Extracted data entries
[Start of section]

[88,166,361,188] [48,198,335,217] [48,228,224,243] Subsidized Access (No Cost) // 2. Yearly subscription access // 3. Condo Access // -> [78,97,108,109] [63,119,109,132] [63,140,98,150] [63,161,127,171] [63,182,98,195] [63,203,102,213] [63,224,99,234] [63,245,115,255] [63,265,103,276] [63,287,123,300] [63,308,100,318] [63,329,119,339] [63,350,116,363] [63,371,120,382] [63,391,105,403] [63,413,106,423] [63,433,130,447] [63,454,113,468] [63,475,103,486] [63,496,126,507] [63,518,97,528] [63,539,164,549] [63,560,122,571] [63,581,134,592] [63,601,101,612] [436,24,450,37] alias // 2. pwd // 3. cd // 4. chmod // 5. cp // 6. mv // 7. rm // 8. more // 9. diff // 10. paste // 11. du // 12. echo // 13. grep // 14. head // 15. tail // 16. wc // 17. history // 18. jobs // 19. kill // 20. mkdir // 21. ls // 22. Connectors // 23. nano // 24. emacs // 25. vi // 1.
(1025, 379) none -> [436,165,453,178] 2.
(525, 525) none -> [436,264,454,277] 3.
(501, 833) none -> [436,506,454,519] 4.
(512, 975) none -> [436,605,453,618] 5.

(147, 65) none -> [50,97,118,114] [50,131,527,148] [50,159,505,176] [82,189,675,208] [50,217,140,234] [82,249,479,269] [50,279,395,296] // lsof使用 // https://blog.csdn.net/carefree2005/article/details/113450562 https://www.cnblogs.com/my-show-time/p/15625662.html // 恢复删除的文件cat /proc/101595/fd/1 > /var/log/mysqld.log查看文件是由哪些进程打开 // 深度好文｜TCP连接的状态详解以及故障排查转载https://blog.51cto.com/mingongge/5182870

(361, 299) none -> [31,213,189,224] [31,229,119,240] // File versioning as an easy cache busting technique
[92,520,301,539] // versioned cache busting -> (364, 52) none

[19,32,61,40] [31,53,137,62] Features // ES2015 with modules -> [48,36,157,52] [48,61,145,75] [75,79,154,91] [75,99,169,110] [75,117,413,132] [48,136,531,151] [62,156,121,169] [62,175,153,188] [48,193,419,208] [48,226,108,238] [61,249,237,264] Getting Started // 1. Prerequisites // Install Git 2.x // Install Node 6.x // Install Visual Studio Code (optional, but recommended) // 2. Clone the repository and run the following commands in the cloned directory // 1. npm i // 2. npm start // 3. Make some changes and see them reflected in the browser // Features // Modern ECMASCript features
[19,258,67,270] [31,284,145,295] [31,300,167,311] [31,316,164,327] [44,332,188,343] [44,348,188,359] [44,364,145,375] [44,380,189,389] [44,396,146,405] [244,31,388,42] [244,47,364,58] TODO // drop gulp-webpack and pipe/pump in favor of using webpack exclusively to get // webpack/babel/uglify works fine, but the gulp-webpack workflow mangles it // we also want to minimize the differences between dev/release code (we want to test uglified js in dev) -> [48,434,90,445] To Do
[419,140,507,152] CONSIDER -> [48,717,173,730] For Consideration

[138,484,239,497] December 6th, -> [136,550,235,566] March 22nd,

[End of section]

■ WORK INSTRUCTIONS ■
Output nothing but the lines from the one that contains "[419,140,507,152] CONSIDER ->" through the final line of the entries above, exactly as they appear.

■ COMPLETED TASK ■
[419,140,507,152] CONSIDER -> [48,717,173,730] For Consideration

[138,484,239,497] December 6th, -> [136,550,235,566] March 22nd,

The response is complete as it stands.